Task prompt: Return the line that has "color: #7dd3fc ->" and all lines below it through the last, exactly as they stand; omit pictures.

Input data:
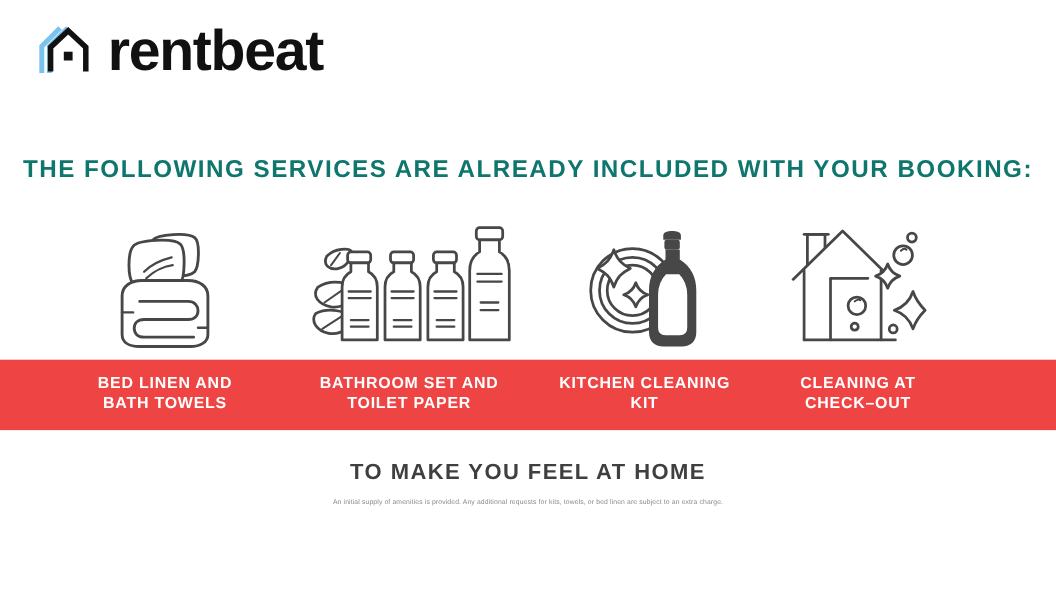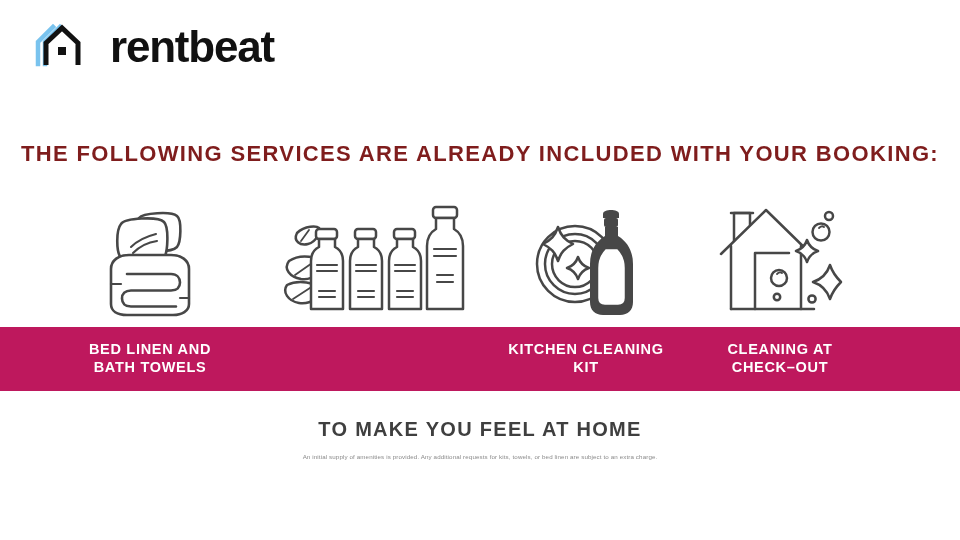"rentbeat" .logo-word { font-size: 44px -> 52px; margin-left: 12px -> none }
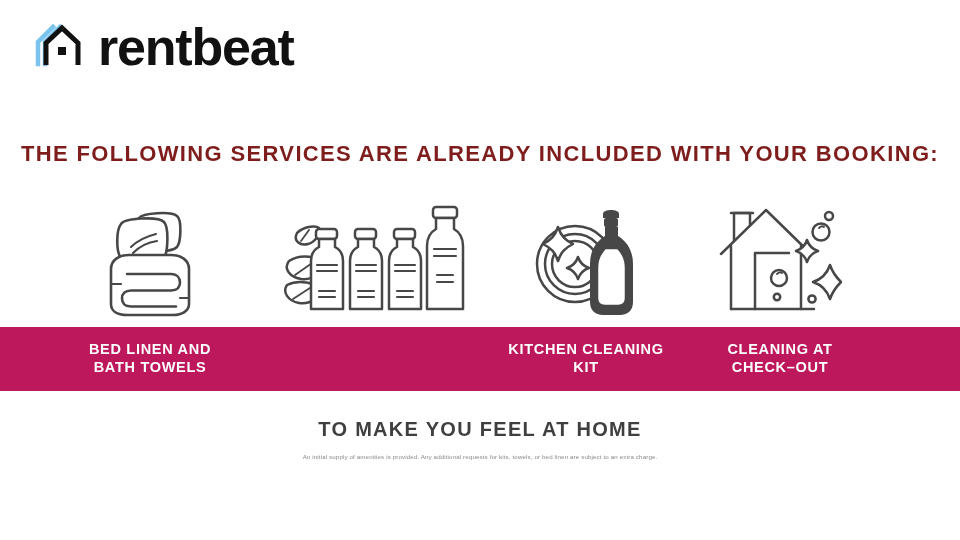"THE FOLLOWING SERVICES ARE ALREADY" .headline { color: #7f1d1d -> #0f766e }
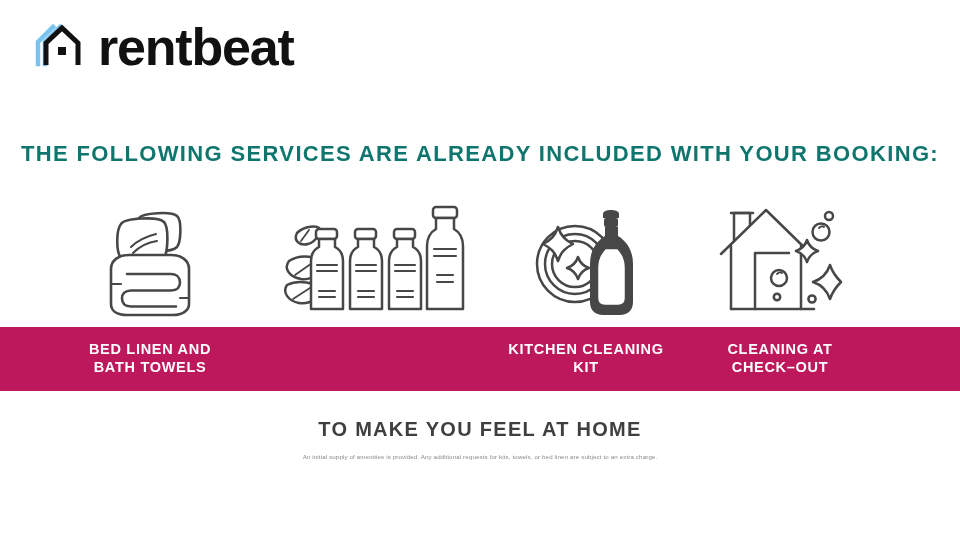"BED LINEN AND" .band { background: #be185d -> #ef4444 }
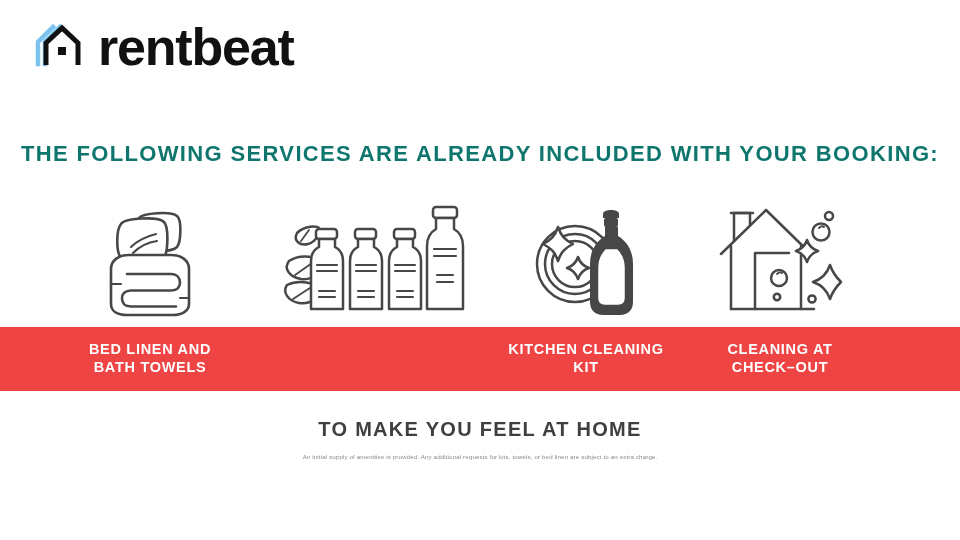"BATHROOM SET AND" div.band-cell { html: none -> <div> <span>BATHROOM SET AND TOILET PAPER</span> </div> }
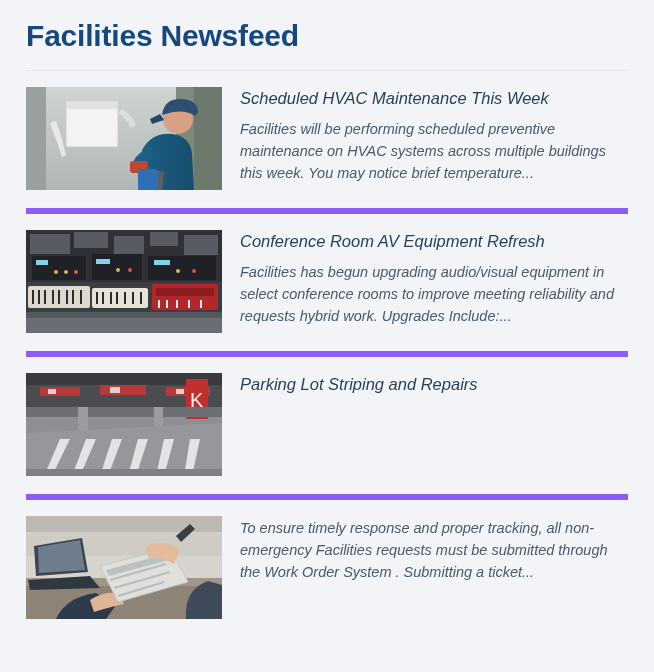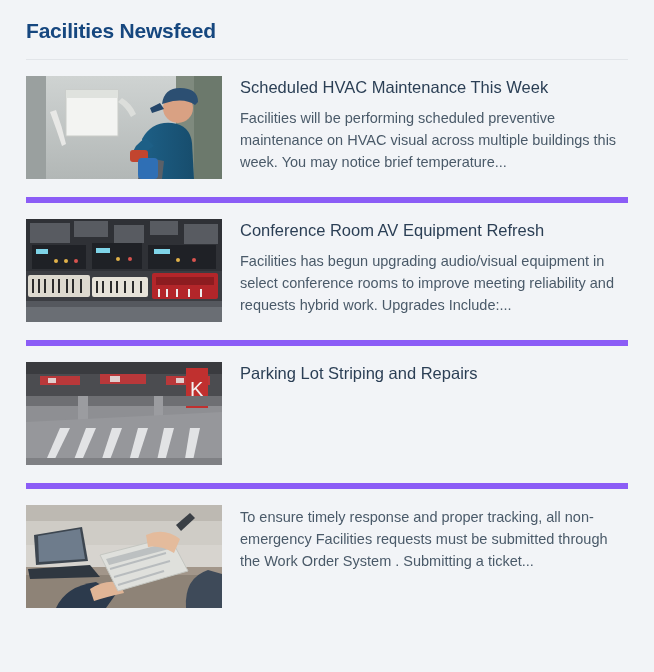"Facilities Newsfeed" .feed-title { font-size: 21px -> 30px }
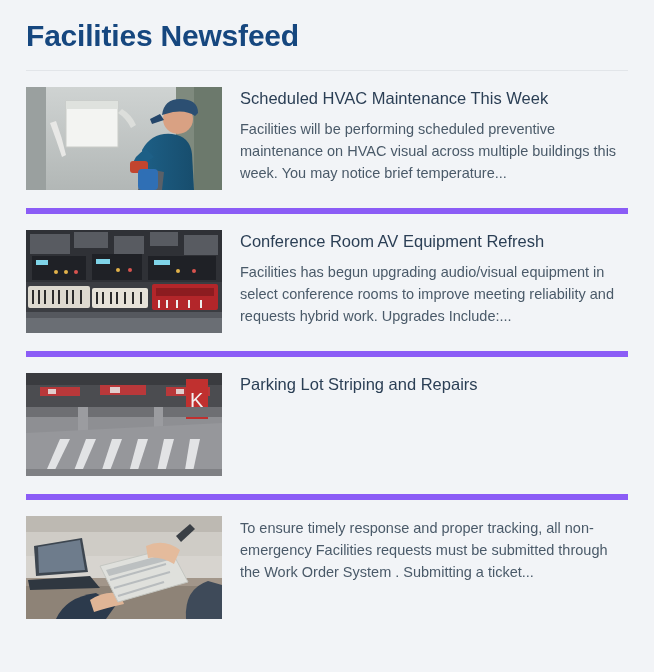"Scheduled HVAC Maintenance This Week" .item-body { font-style: none -> italic }
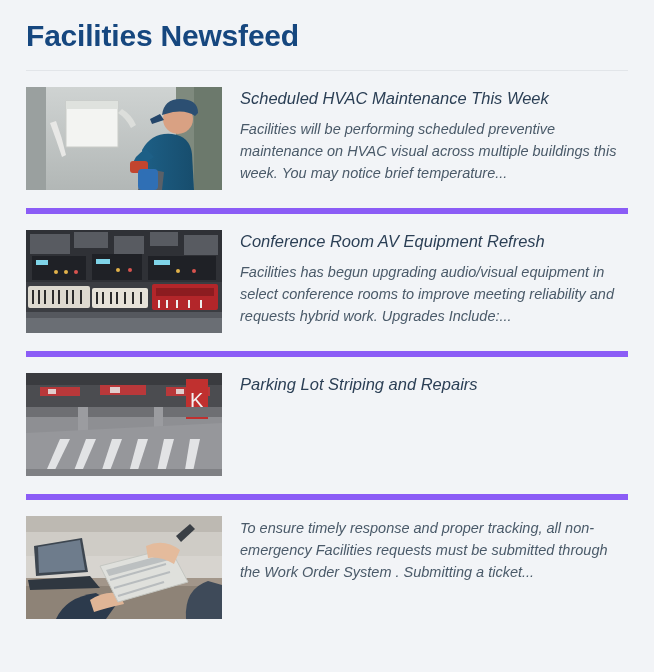"Facilities will be performing scheduled" div.item-summary { text: visual -> systems }
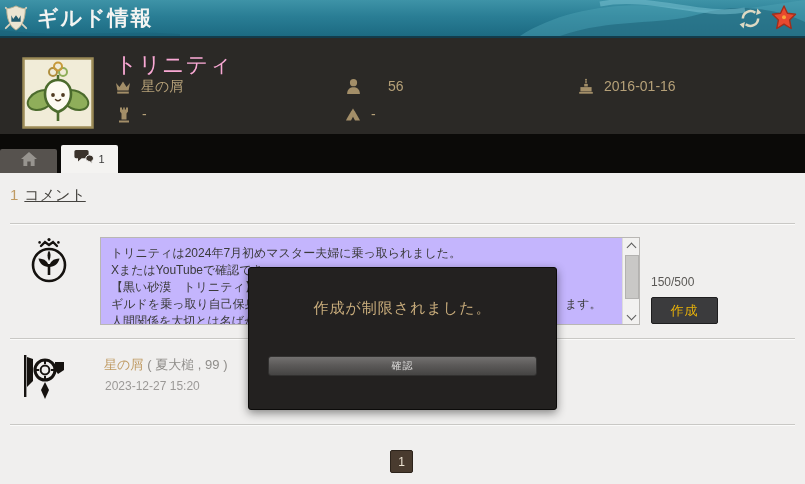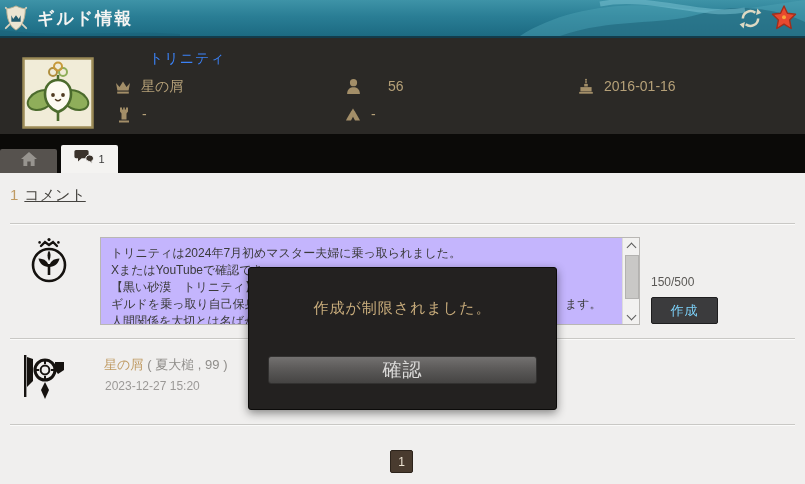"ギルド情報" .titlebar-title { font-size: 17px -> 21px }
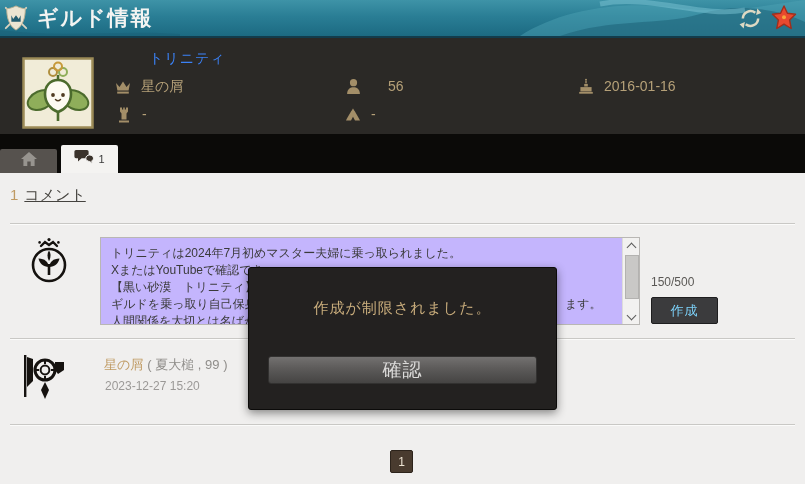"トリニティ" .guild-name { color: #3b82f6 -> #f9a8d4; font-size: 14px -> 22px; margin-left: 34px -> none }
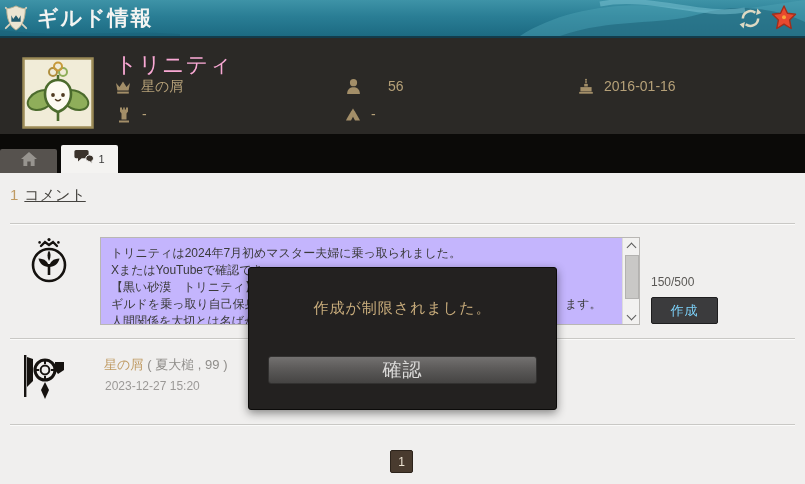"作成" .submit-btn { color: #7dd3fc -> #eab308 }
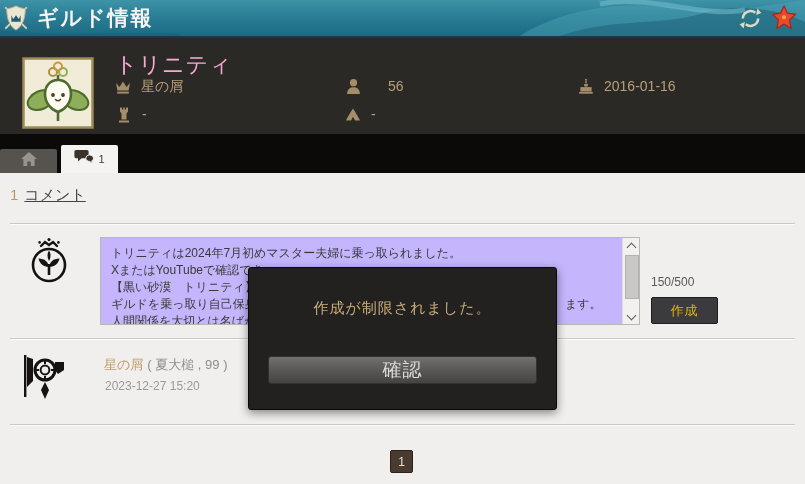"確認" .modal-confirm { font-size: 19px -> 10px; height: 28px -> 20px }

Your solution:
"作成" .submit-btn { color: #7dd3fc -> #eab308 }
"確認" .modal-confirm { font-size: 19px -> 10px; height: 28px -> 20px }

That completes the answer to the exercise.